Torino ed il Kazakhstan uniti dall’amore per l’arte

L’installazione immersiva e partecipativa SINFONIA di Alessandro Sciaraffa è stata ospitata dalla GAM a Torino tra il 9 ottobre del 2021 ed il 9 gennaio dell’anno corrente e l’opera ha vinto il bando Italian Council (IX edizione, 2020), programma di promozione internazionale dell’arte italiana della Direzione Generale Creatività Contemporanea del ministero della Cultura. Ora dopo l’esposizione alla GAM, in cui presto entrerà a far parte della collezione permanente, quest’opera verrà esposta per tre giorni nella TSE Art Destination, a Nur-Sultan in Kazakhstan, uno dei luoghi più rappresentativi del panorama artistico kazako. L’artista stesso è stato invitato a tenere una conferenza alla KazNUA – Kazakh National University of Arts organizzata dall’Ambasciata d’Italia in Kazakhstan ed ad altre iniziative in concomitanza con la mostra. L’ambasciatore italiano, Marco Alberti, ha commentato:

“Le mani dell’artista che plasmano la materia e ‘modellano’ gli elementi naturali, rendendoli forma espressiva. Con le sue opere, l’artista torinese Alessandro Sciaraffa esprime l’idea dell’arte come veicolo per una connessione profonda e spirituale tra individuo e universo, tra materia e spirito. ‘Sinfonia’ esprime, in maniera multimediale, la forza evocativa degli elementi naturali, particolarmente sentita in Kazakhstan; al tempo stesso, esplora il rapporto con la tecnologia come fonte di opportunità espressive.”

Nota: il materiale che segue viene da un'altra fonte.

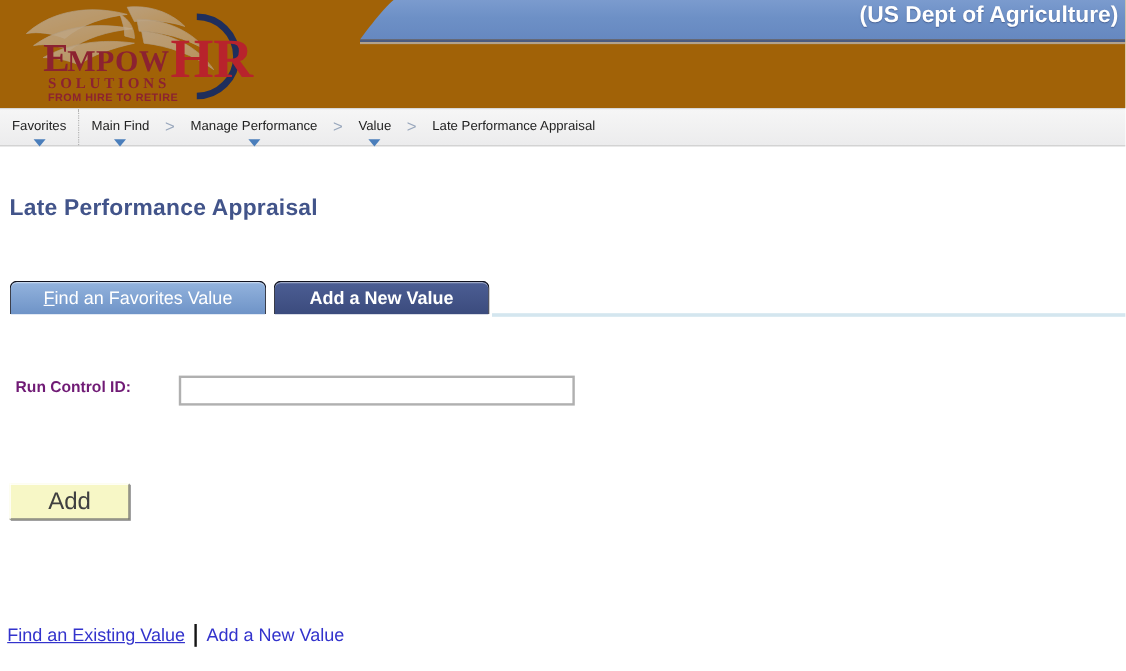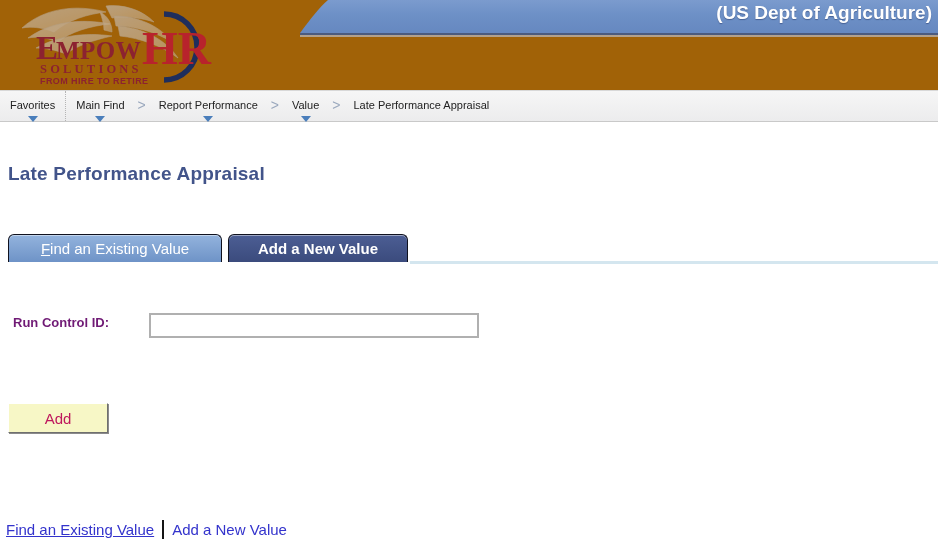"Report Performance" span { text: Report -> Manage }
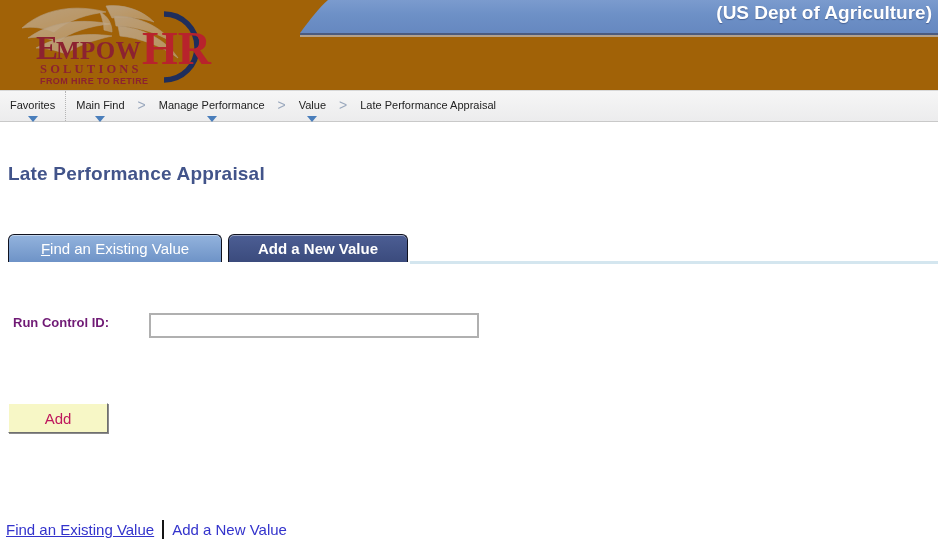"ind an Existing Value" span { text: Existing -> Favorites }
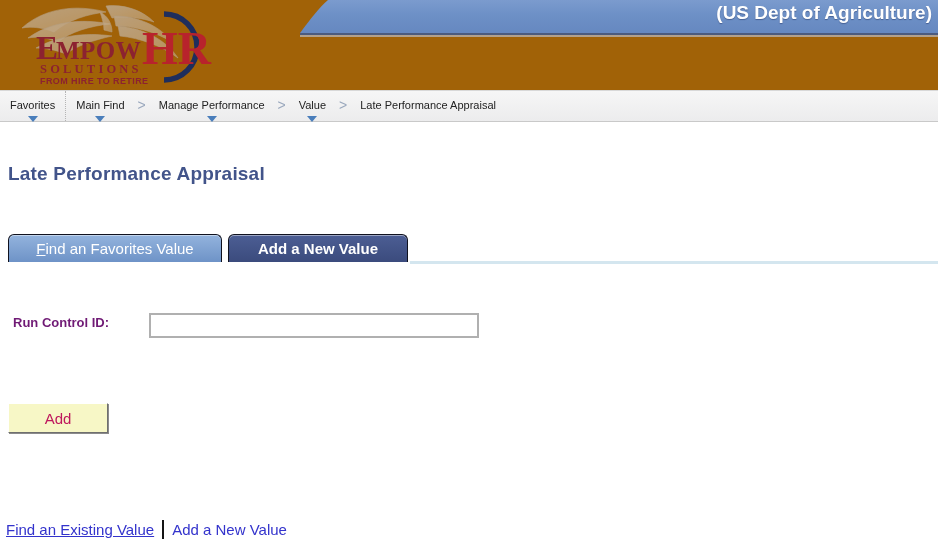"Add" .add-button { color: #be185d -> #404040; font-size: 15px -> 20px }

Mentre il direttore della Fondazione e Galleria TSE Art Destination, Baurzhan Sagiyev, ha così commentato l’iniziativa:

“L’installazione di Alessandro Sciaraffa ci ricorda che il linguaggio dell’arte e il gesto artistico non hanno confini e distanze. L’opera ci immerge in un mondo di vuoto disincarnato ed effimero dove tutti possono vivere il non-essere pur rimanendo parte di qualcosa di più grande. Quest’opera è allo stesso tempo misteriosa e comprensibile, e lo è in particolare per i discendenti degli antichi nomadi che adoravano il sole, Padre Cielo e Madre Terra, e che eseguivano riti che includevano pratiche di interazione con i suoni della natura e con gli strumenti che li imitavano. Ecco che un’opera creata in Italia trova il suo pubblico in Kazakhstan e si impegna in un vero dialogo sull’eterno.”

L’opera è composta da un gong ed un sistema audiovisivo immersivo che permetta di osservare aurore boreali accompagnati dal rudimentale suono del suddetto gong.